Hay compañeros que no lo han leído: están disculpados, pues no podemos llegar a todo. Menos disculpa tienen quienes creen que lo que aborda Anaclet Pons en sus páginas no les concierne.

Con ello demuestran ignorancia culpable.

Esos historiadores desconocen los avances de la investigación española y desconocen el calado de lo que en ‘El desorden digital’ se vaticina, que es exactamente lo que se avecina.

Por eso, dicha obra es o puede leerse como una guía de perplejos o para perplejos.

Entiéndaseme: durante un tiempo, muchos vivieron —y algunos aún viven— ajenos al nuevo mundo virtual y a sus canales de comunicación.

Algunos todavía desdeñan las redes como si éstas sólo fueran un lodazal o un muladar. Hay vida inteligente en Internet y A. Pons lo examinó hace años con gran pericia. Desde entonces, no deja de insistir en ello.

Punto y aparte.

En su post tan preciso, Julián Casanova admite, sin embargo, otra cosa que han traído las redes, que es asimismo lo segundo a lo que quería hacer mención.

Internet también nos ha demostrado algo que genera gran pesar y gran pensar: los extremistas —dicen Casanova y otros con él— son habilísimos a la hora de moverse con soltura en Twitter, en Facebook, etcétera.

Habilísimos: gran soltura —precisa Casanova— la de “la ultraderecha” y la “del nuevo fascismo, que ya no necesitan destruir los parlamentos” ni promover “la movilización de las masas”.

Es decir, “la propaganda, el miedo y las mentiras llegan ahora por las redes” sin reunir a las muchedumbres en un espacio físico. Así es.

Pero no nos pongamos apocalípticos. Hay de todo.

Por las redes llegan lo eximio y las heces. Llegan el pensamiento sutil y el hallazgo más sorprendente. Y llegan las rudezas y las crueldades de los mezquinos y los mentirosos.

Cuidado…: cada uno de nosotros es responsable de lo que difunde o redifunde.
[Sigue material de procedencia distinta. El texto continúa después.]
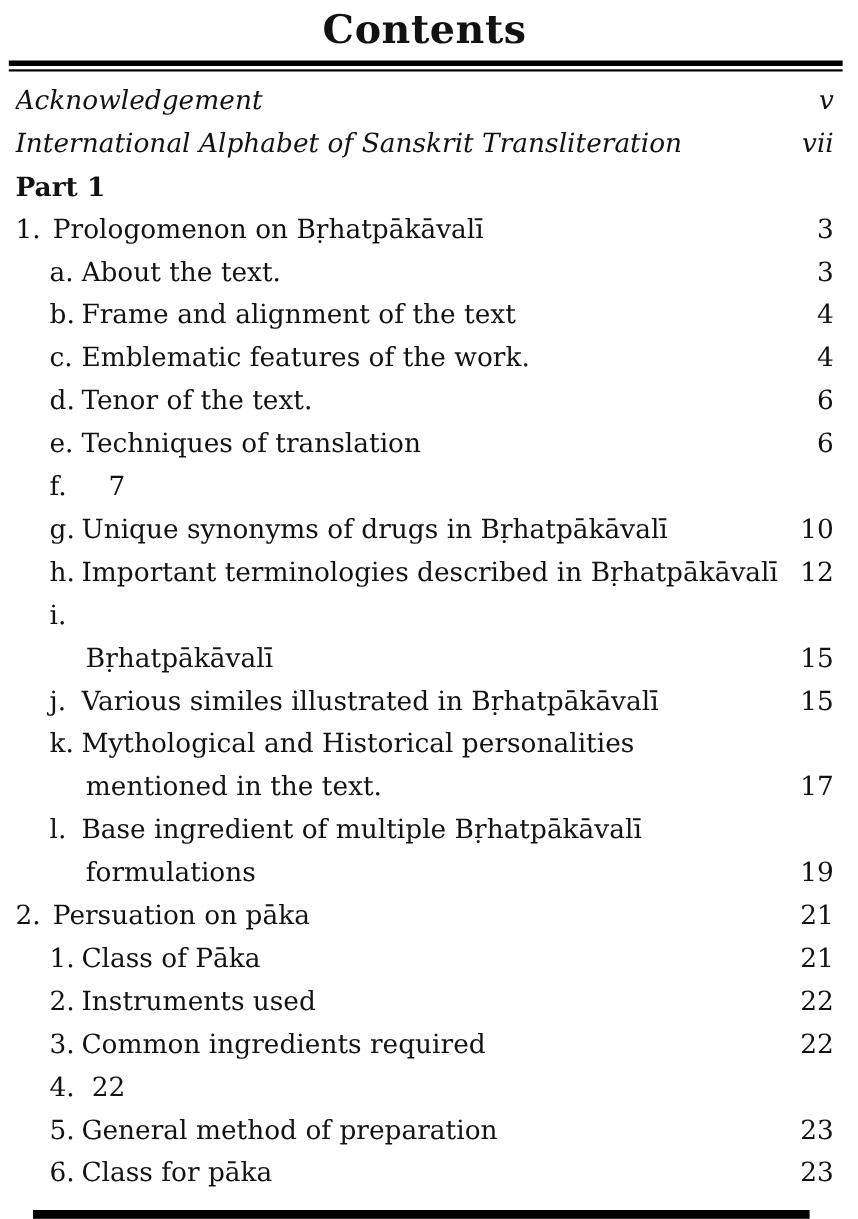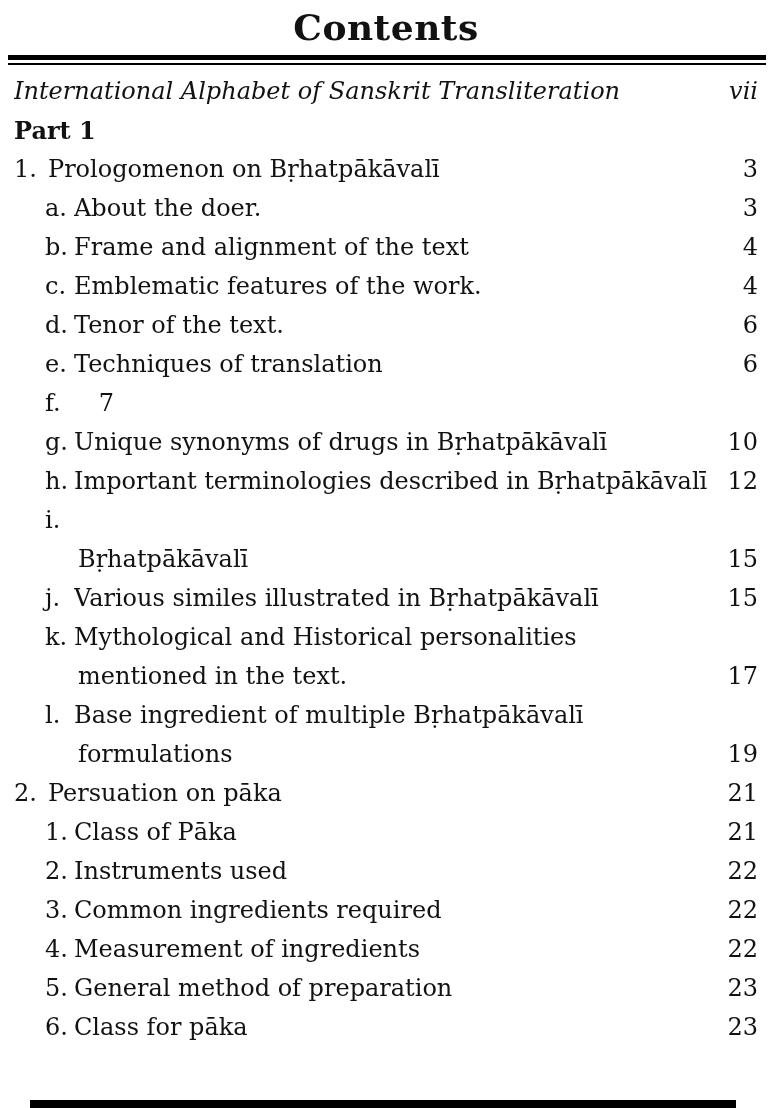"Acknowledgement" div.row { html: none -> <div> <span>Acknowledgement</span> <span>v</span> </div> }
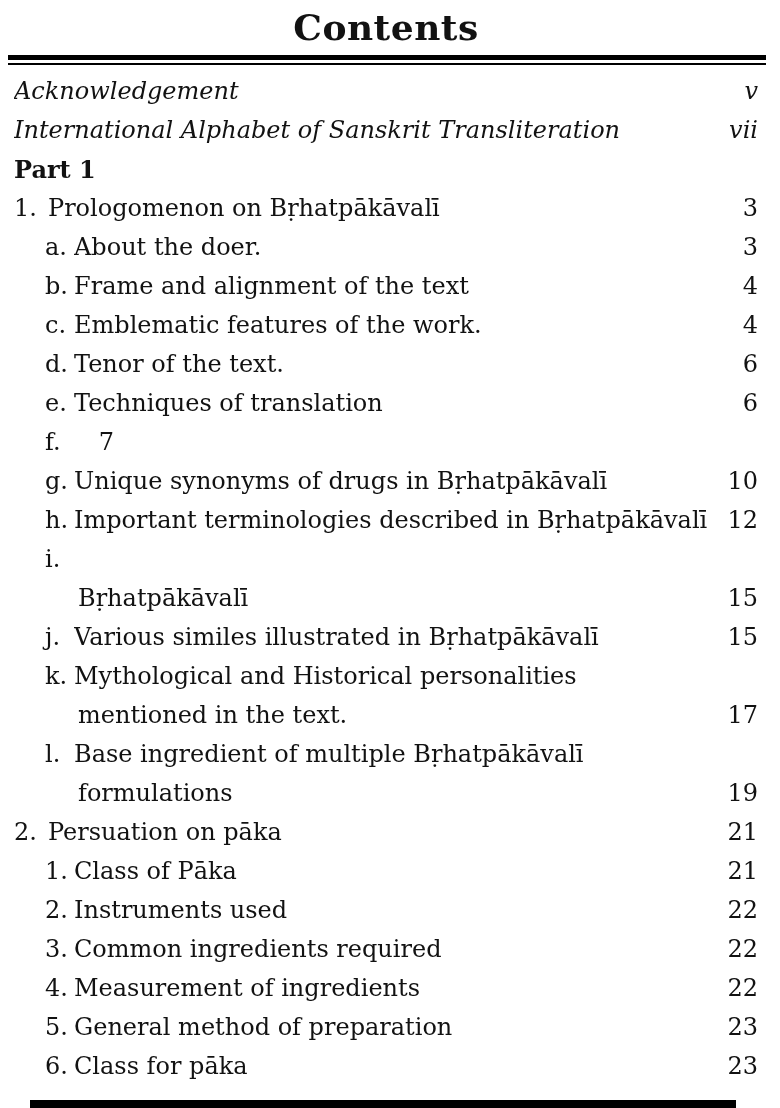"About the doer." span.text { text: doer -> text }
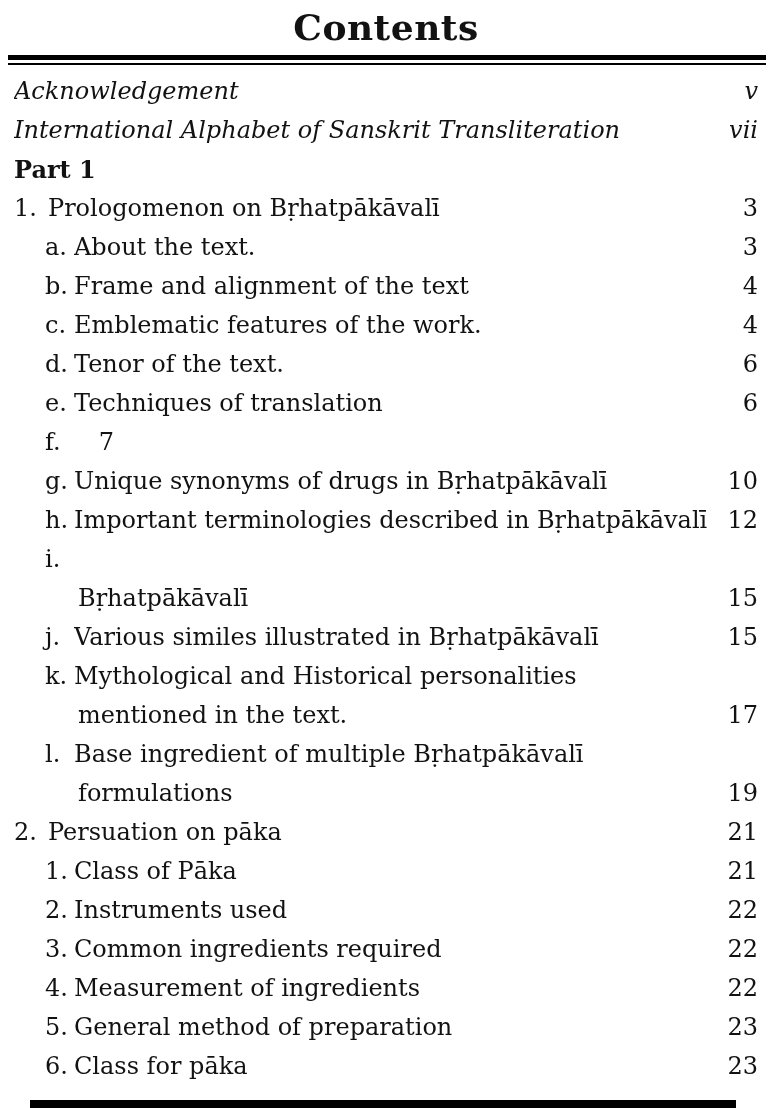"Measurement of ingredients" span.text { html: <span>Measurement of ingredients</span> -> none }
Hay, pues, que confirmar con pruebas aquello que redirigimos. Hay que leer, leer la letra pequeña, informarse.

No basta con depositar tuits o posts brevísimos. No basta con soltar perogrulladas o asertos cortos y sin sustancia.

Hay que hacer pedagogía con argumentos bien documentados que opongan resistencia a la mentira.

El escueto tuit puede ayudar a pensar. También ayuda la reflexión profunda, demorada y hasta prolija.

Vivimos en un tiempo de expresión alicorta, de la que Twitter es su epítome. Justamente en esta época necesitamos aforismos, no exabruptos o simplezas.

Quiero decir: necesitamos menos breverías y más greguerías. Con longitud de onda, eso sí.

Las greguerías, las chispas que convencen y atraen, las necesitamos siempre. Las ideas lentas y profundas, igualmente. ¿Para qué?

Para oponer resistencia al desorden del pensamiento, a la cólera de los extremistas.